De acordo com Lopes, os líderes africanos muitas vezes se comportam como crianças, esperando receber presentes da Europa, em vez de construir suas próprias economias e tomar medidas concretas para o desenvolvimento do continente. Ele enfatiza que a África precisa se libertar dessa dependência e começar a se ver como um parceiro igualitário da Europa.
Essa ilusão de inferioridade, segundo Lopes, é perpetuada por um sistema de ajuda externa que tem sido ineficaz em promover o crescimento econômico e a autonomia dos países africanos. Ele argumenta que a ajuda externa muitas vezes cria uma mentalidade de “receber” em vez de “construir”, o que leva à dependência e à falta de iniciativa dos líderes africanos.
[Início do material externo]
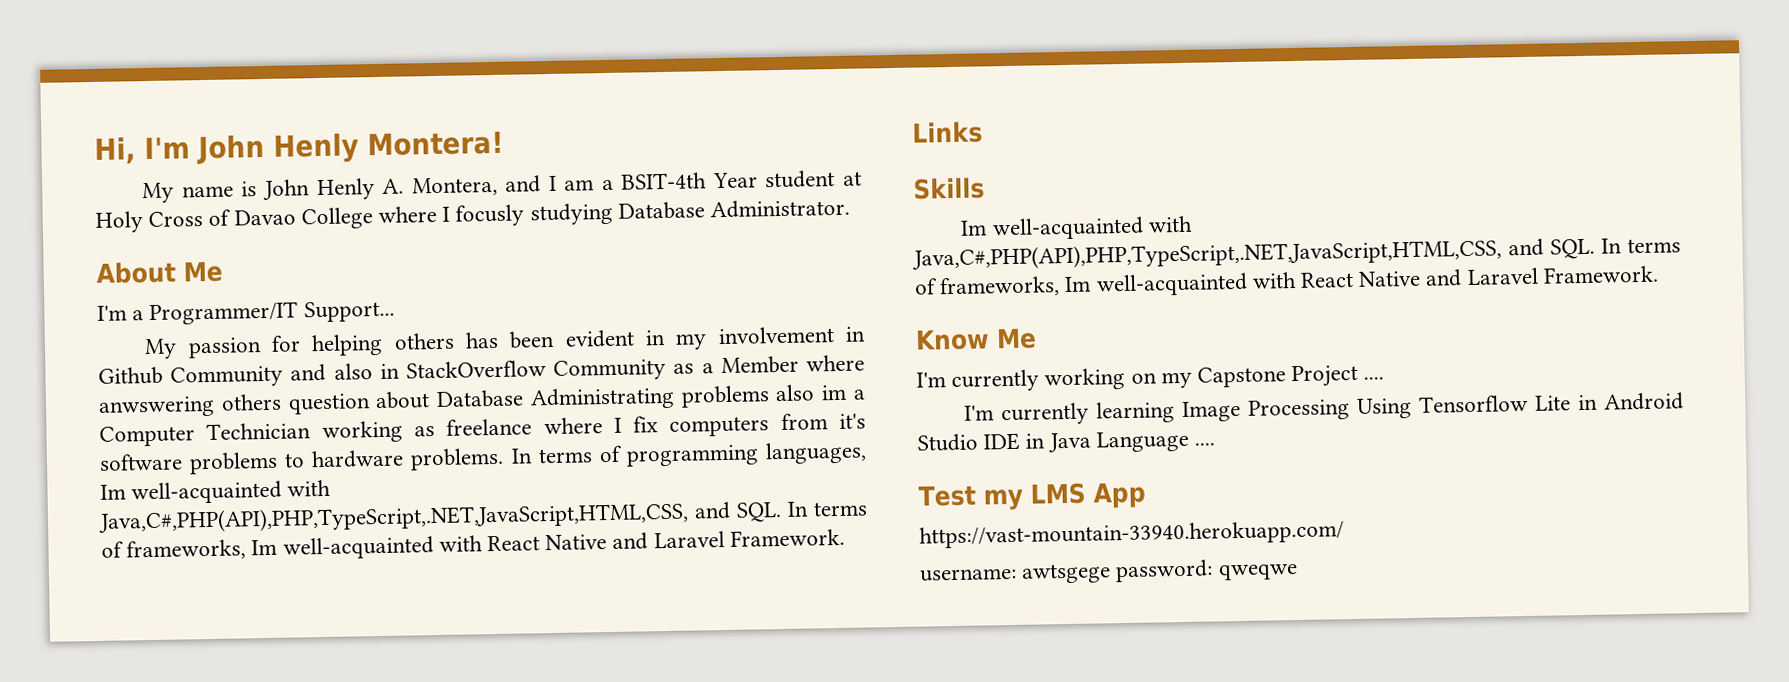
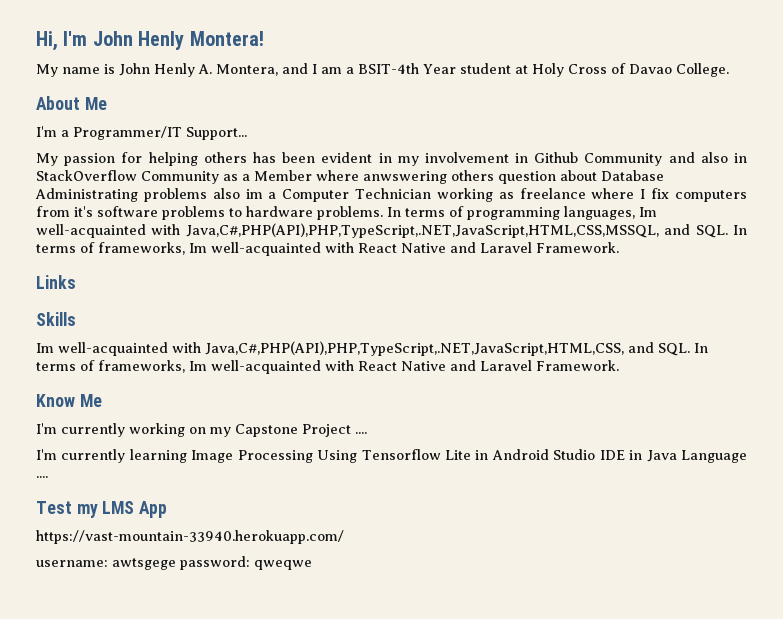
- My name is John Henly A. Montera, and I am a BSIT-4th Year student at Holy Cross of Davao College where I focusly studying Database Administrator.
+ My name is John Henly A. Montera, and I am a BSIT-4th Year student at Holy Cross of Davao College.
- In terms of programming languages, Im well-acquainted with Java,C#,PHP(API),PHP,TypeScript,.NET,JavaScript,HTML,CSS, and SQL. In terms of frameworks, Im well-acquainted with React Native and Laravel Framework.
+ In terms of programming languages, Im well-acquainted with Java,C#,PHP(API),PHP,TypeScript,.NET,JavaScript,HTML,CSS,MSSQL, and SQL. In terms of frameworks, Im well-acquainted with React Native and Laravel Framework.

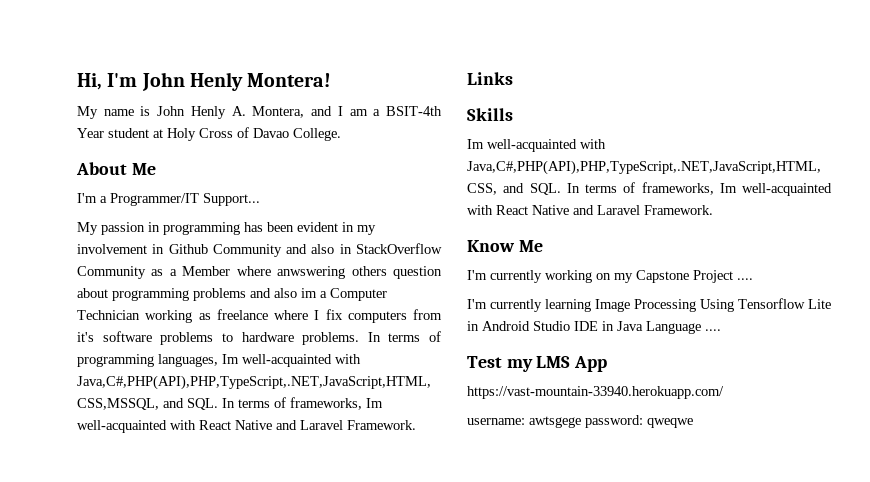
- My passion for helping others has been evident in my involvement in Github Community and also in StackOverflow Community as a Member where anwswering others question about Database Administrating problems also im a Computer Technician working as freelance where I fix computers from it's software problems to hardware problems.
+ My passion in programming has been evident in my involvement in Github Community and also in StackOverflow Community as a Member where anwswering others question about programming problems and also im a Computer Technician working as freelance where I fix computers from it's software problems to hardware problems.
Além disso, Lopes destaca que a Europa tem seus próprios interesses em relação à África, muitas vezes usando o continente como um mercado para seus produtos e uma fonte de recursos naturais. Ele afirma que é hora de a África se tornar mais assertiva em suas relações com a Europa e exigir uma parceria baseada em igualdade e benefícios mútuos.
Essas palavras de Carlos Lopes são um lembrete importante para a África e seus líderes. É hora de o continente assumir o controle de seu próprio destino e deixar de ser visto como um receptor passivo de ajuda. A África tem recursos naturais abundantes, uma população jovem e empreendedora, e potencial para se tornar uma força econômica global. No entanto, é necessário um esforço conjunto dos líderes africanos para criar um ambiente propício para o crescimento e a prosperidade.
Isso inclui investimentos em infraestrutura, educação e tecnologia, bem como a criação de um ambiente de negócios favorável e a promoção do comércio intra-africano. Além disso, os líderes africanos precisam se unir e falar com uma única voz nas relações com a Europa e outras potências globais.
É importante ressaltar que a Europa também tem um papel a desempenhar nessa parceria. É hora de a Europa abandonar a mentalidade de “ajuda” e adotar uma abordagem mais igualitária e colaborativa com a África. Em vez de impor políticas e acordos comerciais desfavoráveis, a Europa deve trabalhar em conjunto com a África para promover o desenvolvimento sustentável e a prosperidade para ambos os continentes.
Em suma, as palavras de Carlos Lopes são um chamado à ação para a África e seus líderes. É hora de deixar para trás a mentalidade de dependência e agir com confiança e determinação em direção ao desenvolvimento e à autonomia. A África tem muito a oferecer ao mundo, e é hora de mostrar isso ao se libertar da ilusão da ajuda externa e se tornar uma força econômica e política independente e respeitada. Juntos, a Europa e a África podem construir uma parceria baseada na igualdade e no benefício mútuo, em vez de uma relação de dependência e exploração. É hora de a África se levantar e mostrar ao mundo seu verdadeiro potencial.